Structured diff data
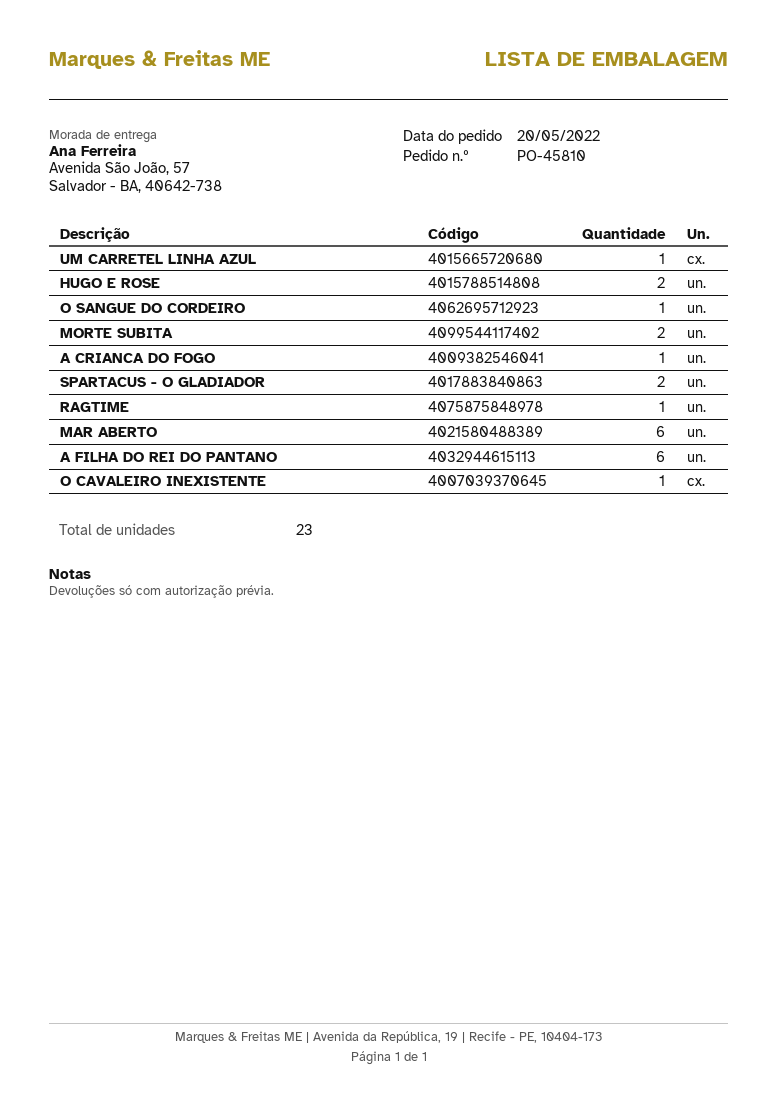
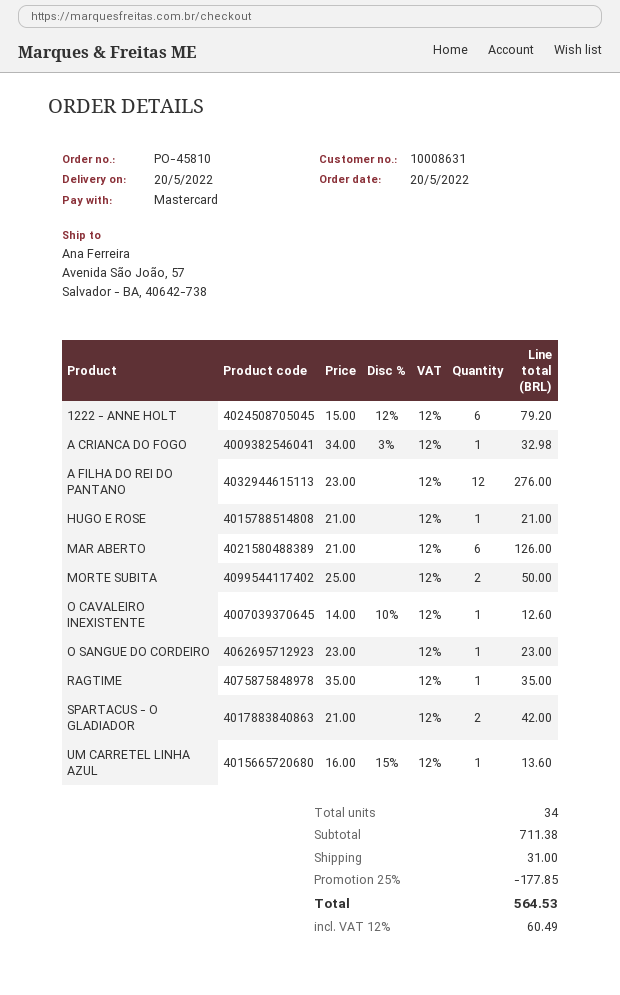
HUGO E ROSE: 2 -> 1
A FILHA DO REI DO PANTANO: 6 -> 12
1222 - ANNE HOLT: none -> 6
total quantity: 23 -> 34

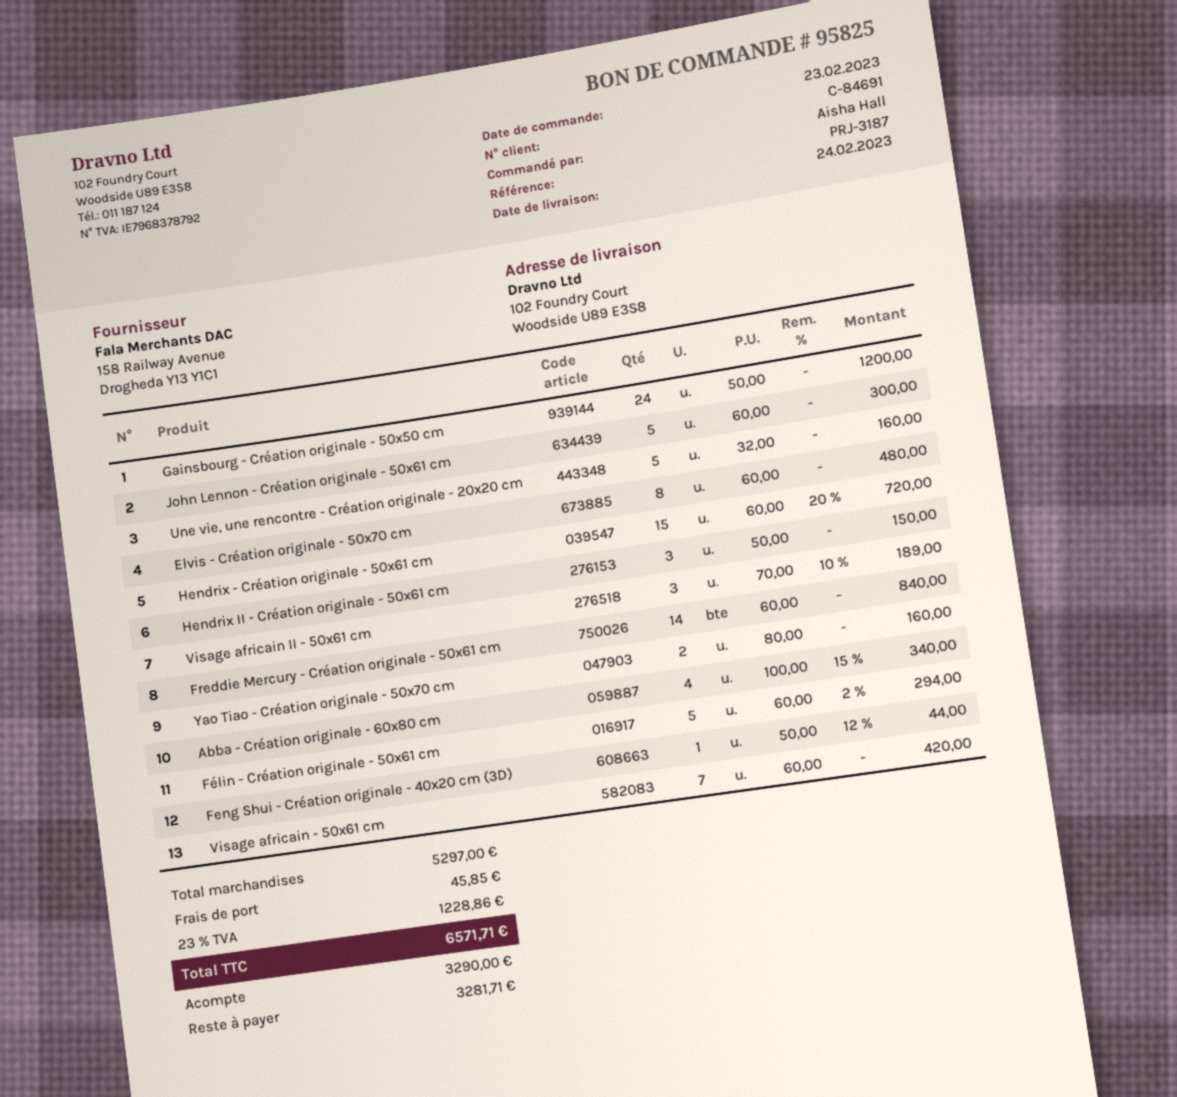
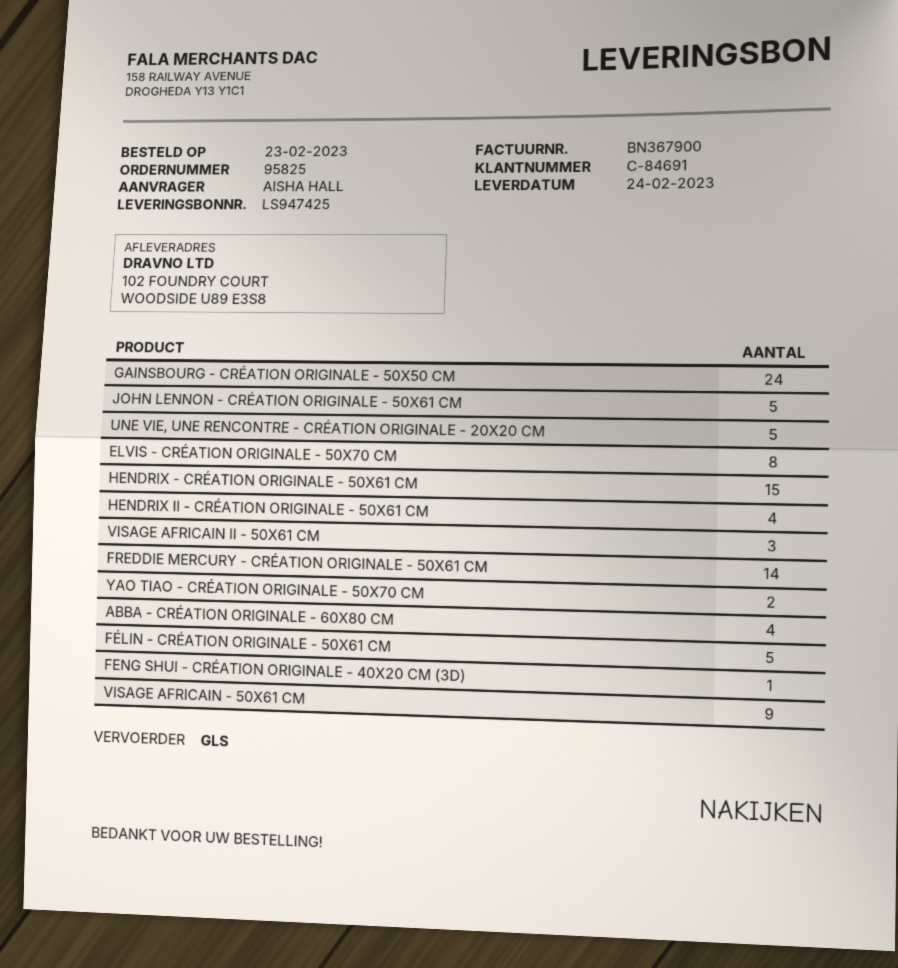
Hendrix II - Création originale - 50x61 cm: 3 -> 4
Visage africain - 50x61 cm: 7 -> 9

**Activity:**
Your reply must contain each entry exactly as written and no pictures.

**Result for this exercise:**
HUGO E ROSE: 2 -> 1
A FILHA DO REI DO PANTANO: 6 -> 12
1222 - ANNE HOLT: none -> 6
total quantity: 23 -> 34

Hendrix II - Création originale - 50x61 cm: 3 -> 4
Visage africain - 50x61 cm: 7 -> 9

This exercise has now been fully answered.